Appendiceal neuroendocrine tumors in children and adolescents: The European Cooperative Study Group for Pediatric Rare Tumors (EXPeRT) diagnostic and therapeutic recommendations

Abstract

Neuroendocrine tumors of the appendix, formerly known as carcinoid tumors, represent a rare entity. They are slow-growing tumors, characterized by an indolent clinical course. In pediatric patients, the 5-year overall survival is estimated to be 100% and the event-free survival slightly less than 100%, with only one reported case of local relapse to date. Nevertheless, a proportion of these patients still undergo a second surgery, mostly represented by right hemicolectomy with mesenteric lymphadenectomy, in consideration of the presence of certain risk factors (size >1.5 or 2 cm; tumors of the appendiceal base with or without suspicious residuals, mesoappendiceal invasion, lymphovascular invasion, serosal breach). This approach represents an overtreatment of patients with a benign clinical course regardless of the presence of risk factors and/or whether a second surgery is performed.
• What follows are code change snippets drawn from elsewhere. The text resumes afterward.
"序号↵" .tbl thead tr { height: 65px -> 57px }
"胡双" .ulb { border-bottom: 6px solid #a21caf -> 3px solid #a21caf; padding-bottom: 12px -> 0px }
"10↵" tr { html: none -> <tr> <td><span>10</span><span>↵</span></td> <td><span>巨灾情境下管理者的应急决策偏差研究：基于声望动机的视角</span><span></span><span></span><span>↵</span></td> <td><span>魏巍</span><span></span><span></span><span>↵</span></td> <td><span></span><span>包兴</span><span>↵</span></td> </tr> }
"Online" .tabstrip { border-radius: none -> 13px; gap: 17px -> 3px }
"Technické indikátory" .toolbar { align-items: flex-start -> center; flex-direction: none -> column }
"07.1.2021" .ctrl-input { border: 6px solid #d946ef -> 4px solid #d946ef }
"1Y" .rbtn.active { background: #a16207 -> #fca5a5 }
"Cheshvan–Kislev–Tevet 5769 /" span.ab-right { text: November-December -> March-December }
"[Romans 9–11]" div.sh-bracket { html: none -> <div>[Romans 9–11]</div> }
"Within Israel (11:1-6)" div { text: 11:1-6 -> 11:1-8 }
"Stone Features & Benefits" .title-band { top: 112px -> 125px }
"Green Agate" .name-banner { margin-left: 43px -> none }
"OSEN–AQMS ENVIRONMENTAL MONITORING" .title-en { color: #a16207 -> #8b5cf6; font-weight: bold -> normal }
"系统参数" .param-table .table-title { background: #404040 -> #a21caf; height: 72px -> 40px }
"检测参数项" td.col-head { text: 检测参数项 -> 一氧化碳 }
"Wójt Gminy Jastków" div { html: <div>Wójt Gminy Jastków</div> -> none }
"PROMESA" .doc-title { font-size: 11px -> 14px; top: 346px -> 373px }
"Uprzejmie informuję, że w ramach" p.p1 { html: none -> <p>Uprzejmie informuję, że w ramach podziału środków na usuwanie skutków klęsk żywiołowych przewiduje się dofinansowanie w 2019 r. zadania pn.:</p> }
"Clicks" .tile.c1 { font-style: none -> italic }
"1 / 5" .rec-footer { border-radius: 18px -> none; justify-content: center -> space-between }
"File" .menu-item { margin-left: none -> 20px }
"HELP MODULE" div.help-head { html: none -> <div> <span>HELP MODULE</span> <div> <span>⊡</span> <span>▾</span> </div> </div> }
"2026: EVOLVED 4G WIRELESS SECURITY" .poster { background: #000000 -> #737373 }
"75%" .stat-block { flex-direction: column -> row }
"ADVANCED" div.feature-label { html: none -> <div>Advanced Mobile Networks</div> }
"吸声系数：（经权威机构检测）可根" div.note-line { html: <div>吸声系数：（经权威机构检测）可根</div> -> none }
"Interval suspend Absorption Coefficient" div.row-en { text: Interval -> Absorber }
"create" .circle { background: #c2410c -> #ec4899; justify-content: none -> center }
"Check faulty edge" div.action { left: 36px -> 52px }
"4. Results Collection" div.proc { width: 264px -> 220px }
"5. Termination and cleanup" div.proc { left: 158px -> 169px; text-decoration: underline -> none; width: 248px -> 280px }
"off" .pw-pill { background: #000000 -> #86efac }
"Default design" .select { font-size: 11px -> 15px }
National recommendations for diagnosis, treatment, and follow-up of neuroendocrine tumors of the appendix in pediatric age are available in France, Italy, and Germany, but international consensus is lacking. This review presents the internationally harmonized recommendations for the diagnosis and treatment of neuroendocrine tumors of the appendix in children and adolescents, established by the European Cooperative Study Group for Pediatric Rare Tumors group.